WHAT TO WORK ON >> After finding the line with "- The Map Viewer" in the data below, set down exactly each line through the one with "3.10 Viewing charts of the metric outputs", inclusive, and stop there.

INPUT MATERIAL >>

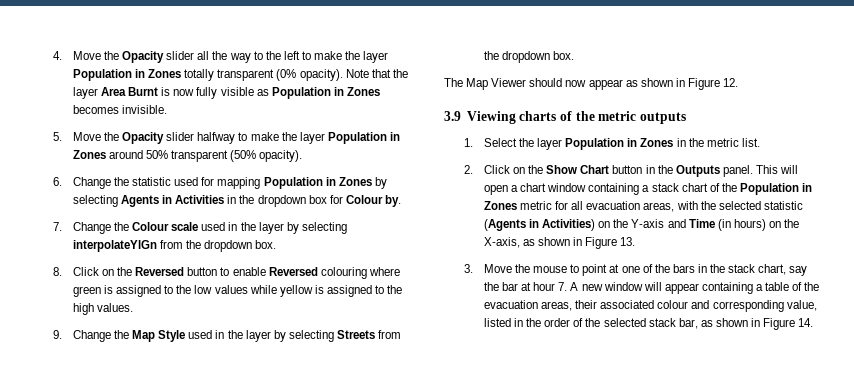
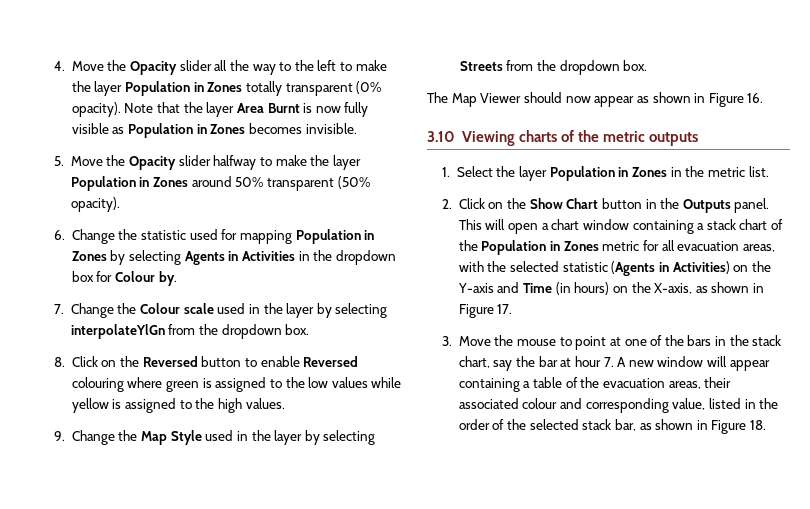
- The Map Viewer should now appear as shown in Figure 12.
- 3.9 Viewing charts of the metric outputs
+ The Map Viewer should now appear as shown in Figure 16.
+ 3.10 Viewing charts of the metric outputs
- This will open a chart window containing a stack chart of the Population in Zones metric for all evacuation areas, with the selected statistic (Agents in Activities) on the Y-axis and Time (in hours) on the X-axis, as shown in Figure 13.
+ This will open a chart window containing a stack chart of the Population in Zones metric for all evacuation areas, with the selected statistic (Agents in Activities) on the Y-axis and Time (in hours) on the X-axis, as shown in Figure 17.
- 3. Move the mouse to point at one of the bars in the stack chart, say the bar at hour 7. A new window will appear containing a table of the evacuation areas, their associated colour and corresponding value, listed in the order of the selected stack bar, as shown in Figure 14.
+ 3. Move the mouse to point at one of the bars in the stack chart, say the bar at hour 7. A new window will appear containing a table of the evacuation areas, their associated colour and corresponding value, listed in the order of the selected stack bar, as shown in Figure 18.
* * *
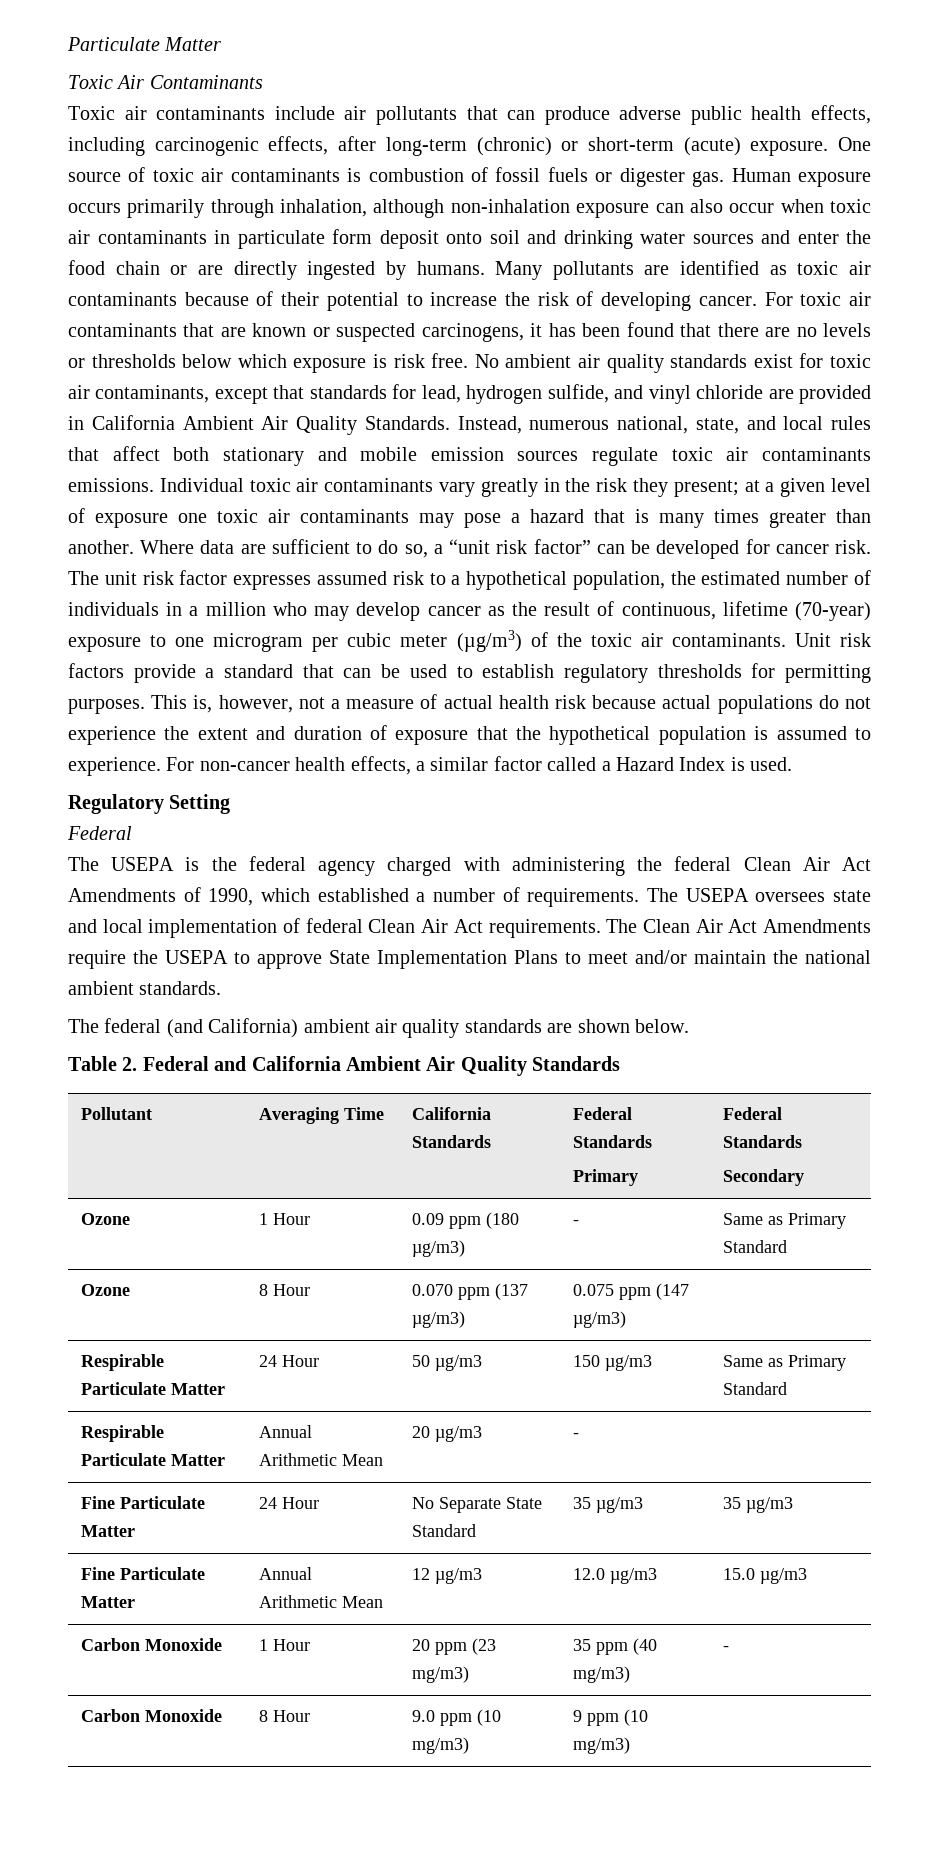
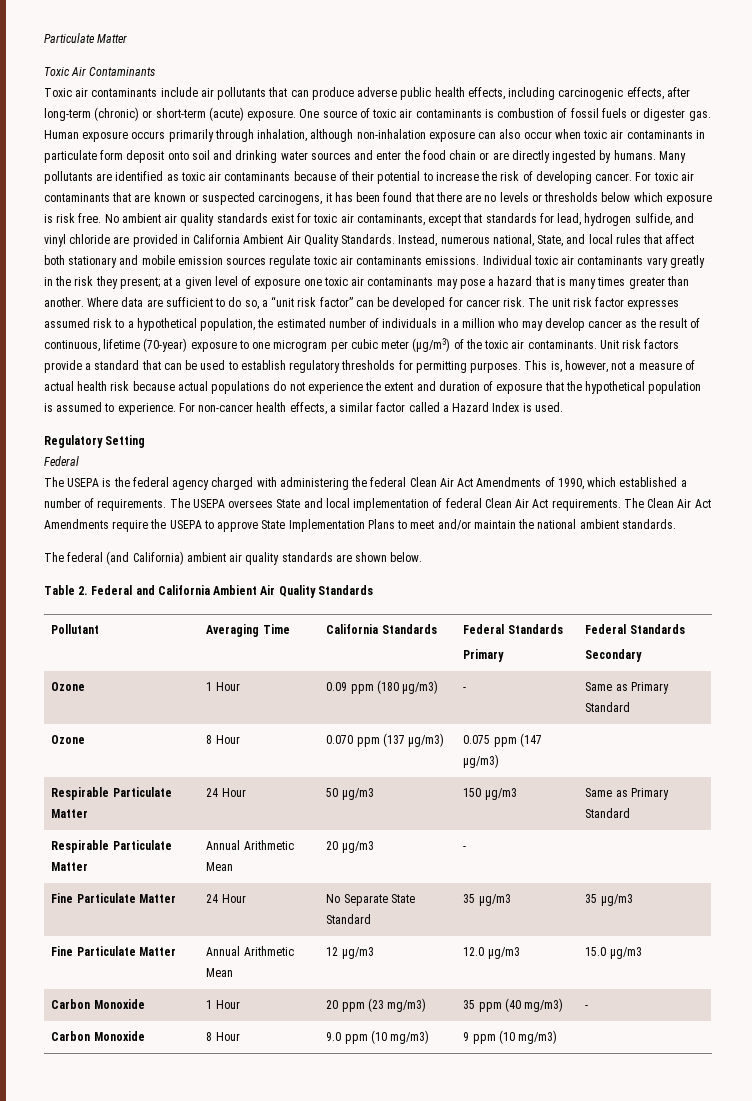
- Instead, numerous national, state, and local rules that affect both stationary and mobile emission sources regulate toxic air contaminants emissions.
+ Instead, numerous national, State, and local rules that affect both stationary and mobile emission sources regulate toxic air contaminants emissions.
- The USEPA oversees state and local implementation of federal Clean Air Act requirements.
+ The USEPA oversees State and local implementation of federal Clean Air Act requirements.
---
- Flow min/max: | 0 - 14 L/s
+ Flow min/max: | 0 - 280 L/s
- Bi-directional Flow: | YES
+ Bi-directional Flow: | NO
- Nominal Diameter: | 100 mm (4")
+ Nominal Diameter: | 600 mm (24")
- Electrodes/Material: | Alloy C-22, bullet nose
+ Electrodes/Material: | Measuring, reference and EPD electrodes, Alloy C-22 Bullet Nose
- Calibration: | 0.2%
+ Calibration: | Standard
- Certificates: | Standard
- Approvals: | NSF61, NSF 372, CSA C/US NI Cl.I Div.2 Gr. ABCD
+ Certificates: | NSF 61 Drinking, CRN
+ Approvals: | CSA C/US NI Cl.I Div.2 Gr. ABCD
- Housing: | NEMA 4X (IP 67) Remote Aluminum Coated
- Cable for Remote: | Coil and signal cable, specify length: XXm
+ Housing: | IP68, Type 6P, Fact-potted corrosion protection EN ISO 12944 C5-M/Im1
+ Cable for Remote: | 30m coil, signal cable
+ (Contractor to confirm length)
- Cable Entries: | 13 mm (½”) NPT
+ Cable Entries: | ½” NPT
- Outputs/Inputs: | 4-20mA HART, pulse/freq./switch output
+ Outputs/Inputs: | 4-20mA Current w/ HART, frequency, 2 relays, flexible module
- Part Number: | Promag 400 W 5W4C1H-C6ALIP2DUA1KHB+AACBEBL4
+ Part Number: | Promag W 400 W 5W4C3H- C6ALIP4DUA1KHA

THE ANSWER >>
- The Map Viewer should now appear as shown in Figure 12.
- 3.9 Viewing charts of the metric outputs
+ The Map Viewer should now appear as shown in Figure 16.
+ 3.10 Viewing charts of the metric outputs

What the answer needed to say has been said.